Transport Security Expo focuses on current and future industry challenges at forthcoming event

Transport Security Expo, the annual gathering of professionals within the aviation, maritime and public transport arenas, convenes again 13-14 November 2013, against a backdrop of the industry being at a developmental crossroads in terms of both its regulation and ability to respond to current and emerging threats.

This key event will gather policy makers, world leading experts, technologists and industry operators together in London, to examine current protective measures, assess the threat horizon and determine how best to maintain traveler safety in a changing and increasingly hostile world in austere economic times.

Through an in-depth conference, extensive programme of workshops and by way of a world-class exhibition, delegates and visitors will immerse themselves in the challenges transport operators face in maintaining high levels of security and the solutions to them, during a two-day event held at the Olympia Conference and Exhibition Centre.

For the first time in its long history as the premier gathering for industry professionals, the event introduces the “Major Threats to Transport Security” plenary session this year. This entirely new addition to an already extensive programme has been developed to clearly identify overarching threats common across all transport interests and foster convergence of thought.

Transport Security Expo’s plenary session will deliver a ‘360° Global Threat Assessment’.

The session is open to all delegates attending the event and features debate on how best to manage the risk to transport networks from terrorism and other crimes, discussion on protecting national and global transport systems from acts of terrorism and other security threats as well as discourse regarding the extent of the cyber security threat to transport industries.

Cyber Security
Transport Security Expo has identified that the industry wide problem of cyber security is becoming acute, thus the prominence being afforded this issue during the forthcoming event.

The transport industries depend on information technology and would likely grind to a halt without ready access to data required for day-to-day operations. This imposes a requirement that the systems deployed across the transport networks are both robust and secure.

The traditional approach to cyber security has been to focus most resources on the crucial system components and protect against the biggest known threats. This approach is insufficient in the interconnected world of today, where a much more holistic approach to cyber security across transport networks is absolutely vital.

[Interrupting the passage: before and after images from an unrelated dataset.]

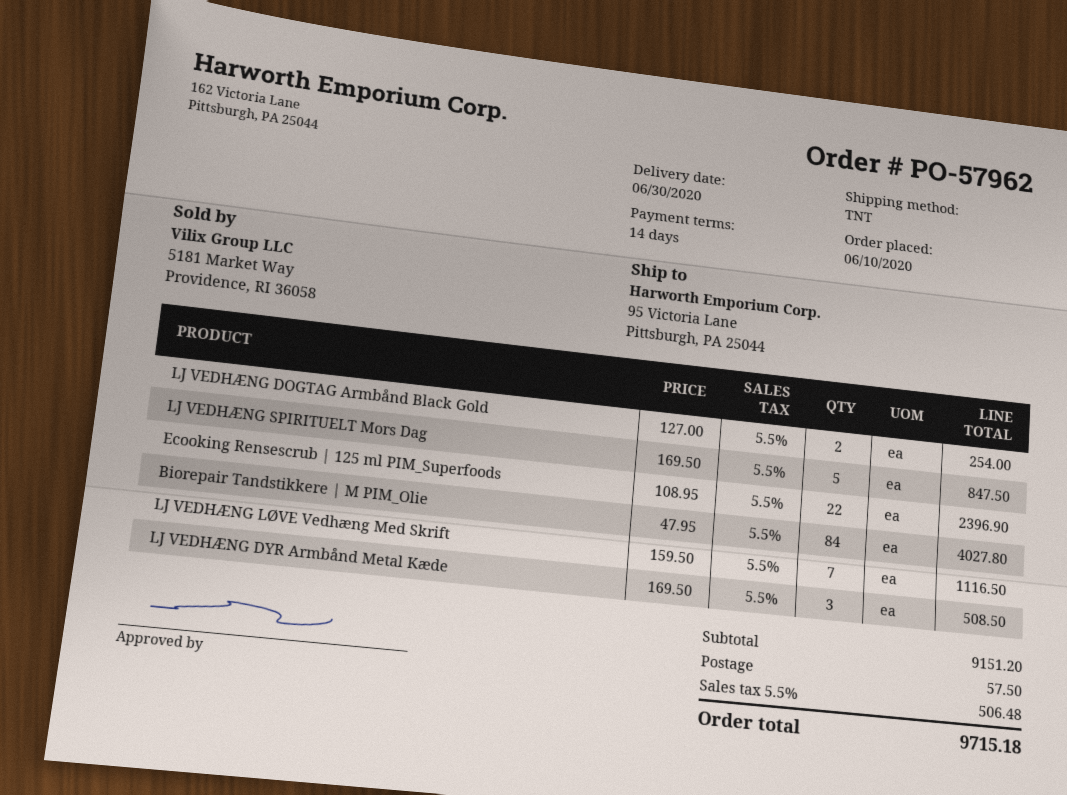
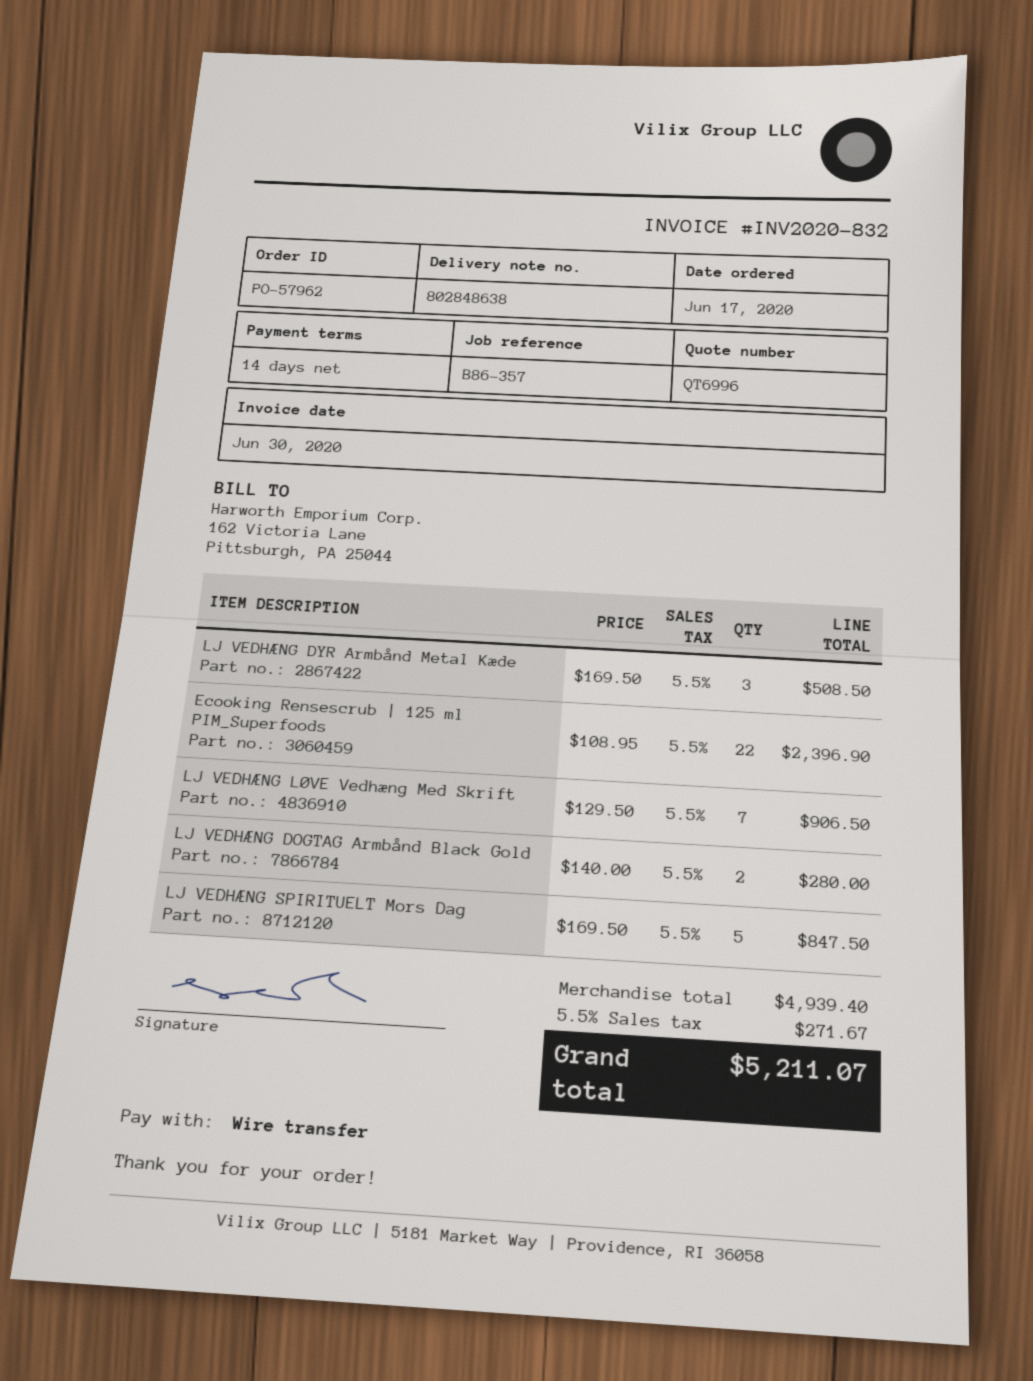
order date: 2020-06-10 -> 2020-06-17
LJ VEDHÆNG DOGTAG Armbånd Black Gold: 2 x 127.00 = 254.00 -> 2 x 140.00 = 280.00
Biorepair Tandstikkere | M PIM_Olie: 84 x 47.95 = 4027.80 -> none
LJ VEDHÆNG LØVE Vedhæng Med Skrift: 7 x 159.50 = 1116.50 -> 7 x 129.50 = 906.50
subtotal: 9151.20 -> 4939.40
shipping: 57.50 -> none
tax: 5.5% = 506.48 -> 5.5% = 271.67
total: 9715.18 -> 5211.07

Cyber security should be at the top of the agenda issue across the transport world but perhaps most particularly in the aviation sector. Next generation aircraft currently being introduced into service are e-enabled via secure Internet Protocol (IP) communication channels passing data back and forth between ground and on-board systems.

Currently the Airbus A380 and the Boeing 787 are the only e-enabled commercial aircraft in service, but the coming Bombardier CSeries and the Airbus A350 will also adopt this feature. Real time direct communication allows airlines to directly monitor aircraft health, pass relevant operational information to air crew and enable such like as e-commerce in the air.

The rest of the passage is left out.